WTVL
- Waterville, Maine; United States;
- Broadcast area: Kennebec County, Maine
- Frequency: 1490 kHz
- Branding: Kool AM 1490

Programming
- Format: Adult standards

Ownership
- Owner: Townsquare Media; (Townsquare License, LLC);
- Sister stations: WEBB; WJZN; WMME-FM;

History
- First air date: June 19, 1946
- Last air date: December 31, 2022
- Former call signs: WODJ (2004)
- Call sign meaning: Waterville

Technical information
- Licensing authority: FCC
- Facility ID: 52607
- Class: C
- Power: 1,000 watts
- Transmitter coordinates: 44°33′51.2″N 69°36′37.2″W﻿ / ﻿44.564222°N 69.610333°W

Links
- Public license information: Public file; LMS;
- Webcast: Listen live
- Website: koolam.com

= WTVL =

Radio station in Waterville, Maine, United States

WTVL (1490 kHz "Kool AM 1490") was a commercial AM radio station licensed to serve Waterville, Maine, and serving Kennebec County. The station was owned by Townsquare Media and until December 31, 2022, it broadcast an adult standards radio format, playing softer hits from the 1950s, 1960s, 1970s, and 1980s. The station featured the music of Frank Sinatra, Barbra Streisand, Nat King Cole and Dionne Warwick in its playlist.

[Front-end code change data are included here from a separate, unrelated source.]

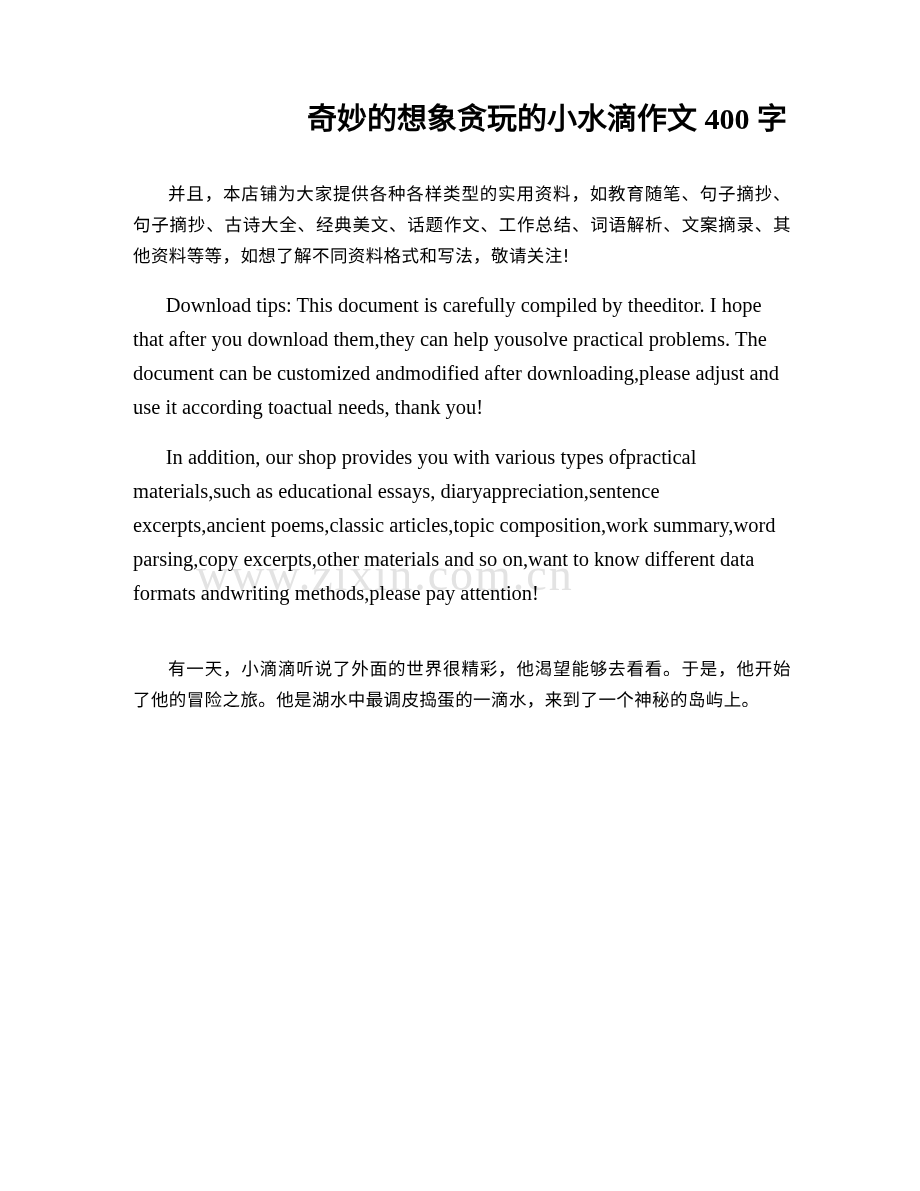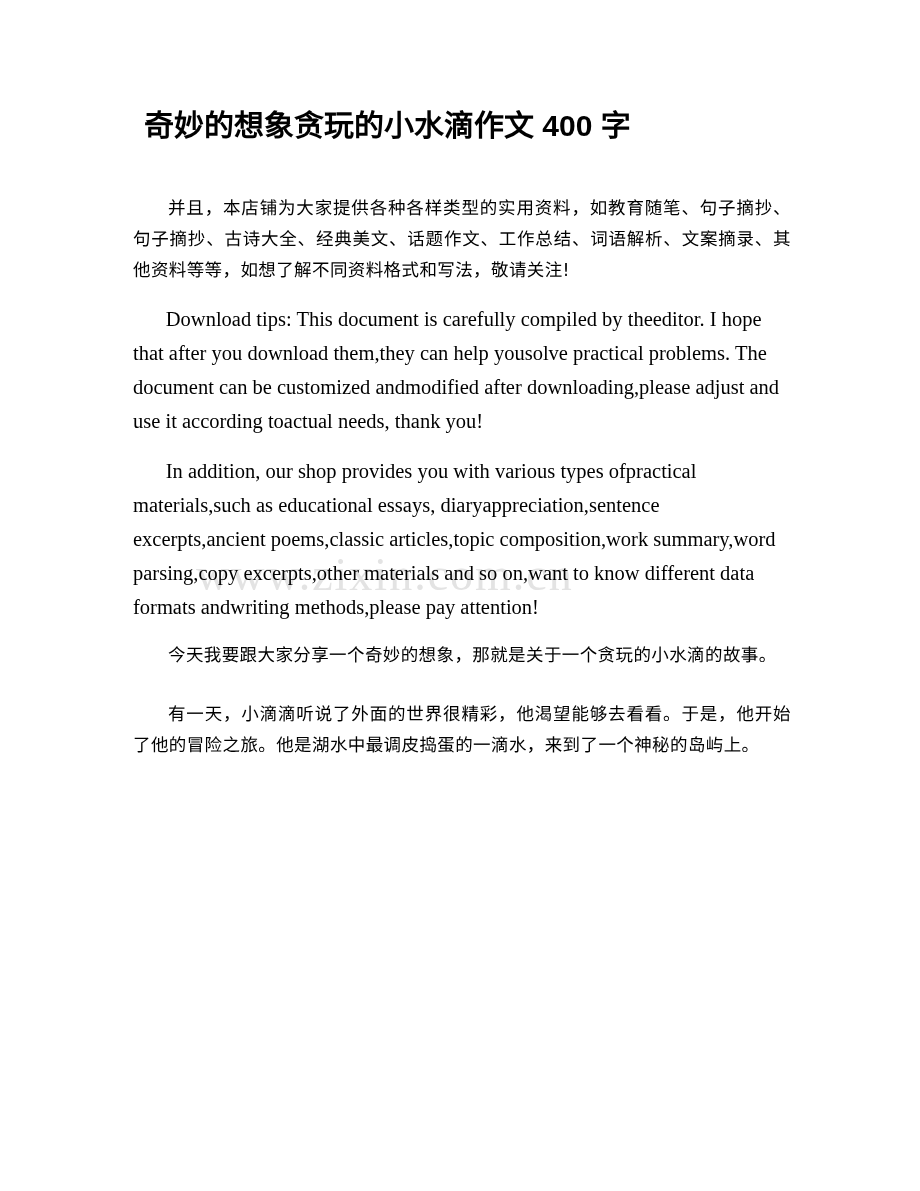--- a/index.html
+++ b/index.html
@@ -52,26 +52,26 @@
   
   .content {
     position: absolute;
     left: 133px;
     top: 0;
     width: 658px;
     z-index: 1;
   }
 
   .doc-title {
-    font-family: Liberation Sans, sans-serif;
+    font-family: Liberation Serif, serif;
     font-weight: bold;
     font-size: 30px;
     line-height: 40px;
-    text-align: left;
-    margin: 11px;
+    text-align: right;
+    margin: 4px;
     padding-top: 95px;
     letter-spacing: 0px;
     white-space: nowrap;
   }
 
   .p-cn {
     font-family: "DejaVu Sans", "Liberation Sans", sans-serif;
     font-size: 17.5px;
     line-height: 31px;
     text-align: justify;
@@ -118,21 +118,20 @@
     <div class="gap-en"></div>
 
     <p class="p-en">Download tips: This document is carefully compiled by theeditor. I hope that after you download them,they can help yousolve practical problems. The document can be customized andmodified after downloading,please adjust and use it according toactual needs, thank you!</p>
 
     <div class="gap-en"></div>
 
     <p class="p-en">In addition, our shop provides you with various types ofpractical materials,such as educational essays, diaryappreciation,sentence excerpts,ancient poems,classic articles,topic composition,work summary,word parsing,copy excerpts,other materials and so on,want to know different data formats andwriting methods,please pay attention!</p>
 
     <div class="gap-en"></div>
 
-    <p class="p-cn">今天我要跟大家分享一个奇妙的想象，那就是关于一个贪玩的小水滴的故事。</p>
 
     <div class="gap-p"></div>
 
 
     <div class="gap-p"></div>
 
     <p class="p-cn">有一天，小滴滴听说了外面的世界很精彩，他渴望能够去看看。于是，他开始了他的冒险之旅。他是湖水中最调皮捣蛋的一滴水，来到了一个神秘的岛屿上。</p>
 
     <div class="gap-p"></div>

WTVL’s transmitter power output was 1,000 watts. The transmitter was off Benton Avenue in Winslow. The studios and offices were on Western Avenue in Augusta.

==History==
On June 19, 1946, WTVL first signed on as an ABC network affiliate owned by Kennebec Broadcasting Company. WTVL carried ABC's schedule of dramas, comedies, news, sports, soap operas, game shows and big band broadcasts during the "Golden Age of Radio".

An FM sister station went on the air March 26, 1968, at 98.3 FM, simulcasting WTVL's programming. WTVL-AM-FM had a middle of the road format and carried news from the ABC Entertainment network. In 1984, the station shifted to an adult contemporary format.

The following year, WTVL changed to a nostalgia format programmed separately from the FM station, which had moved to 98.5 FM and had become adult contemporary station WDBX. In 1987, WDBX returned to the WTVL-FM call sign, and the two stations resumed simulcasting with an oldies format.

E.H. Close, owner of WPNH AM-FM in Plymouth, New Hampshire, and WKNE AM-FM in Keene, New Hampshire, bought WTVL and WTVL-FM from Kennebec Broadcasting for $1.29 million in 1988. By 1990, the stations had changed to a soft rock format. In 1993, WTVL-FM became country music station WEBB; the simulcast on WTVL continued, even though the AM call sign was not changed.

Pilot Communications bought WTVL and WEBB for $450,000 in 1994. Pilot's radio stations were acquired by Citadel Broadcasting in 1999 as part of its purchase of parent company Broadcasting Partners Holdings. In January 2003, Citadel ended WTVL's simulcast of WEBB and switched the station to an adult standards format, simulcast with sister station WEZW (1400 AM, now WJZN) in Waterville under the "Kool" branding. The call sign was changed to WODJ on November 26, 2004; on December 8, the WTVL call sign returned.

Citadel merged with Cumulus Media on September 16, 2011. Townsquare Media acquired Cumulus' Augusta/Waterville stations in 2012. The simulcast with WJZN ended on July 14, 2016, when that station changed to a classic rock format.

On December 31, 2022, WTVL went silent. Townsquare Media surrendered the station's license to the Federal Communications Commission on December 29, 2023, which cancelled it on January 8, 2024.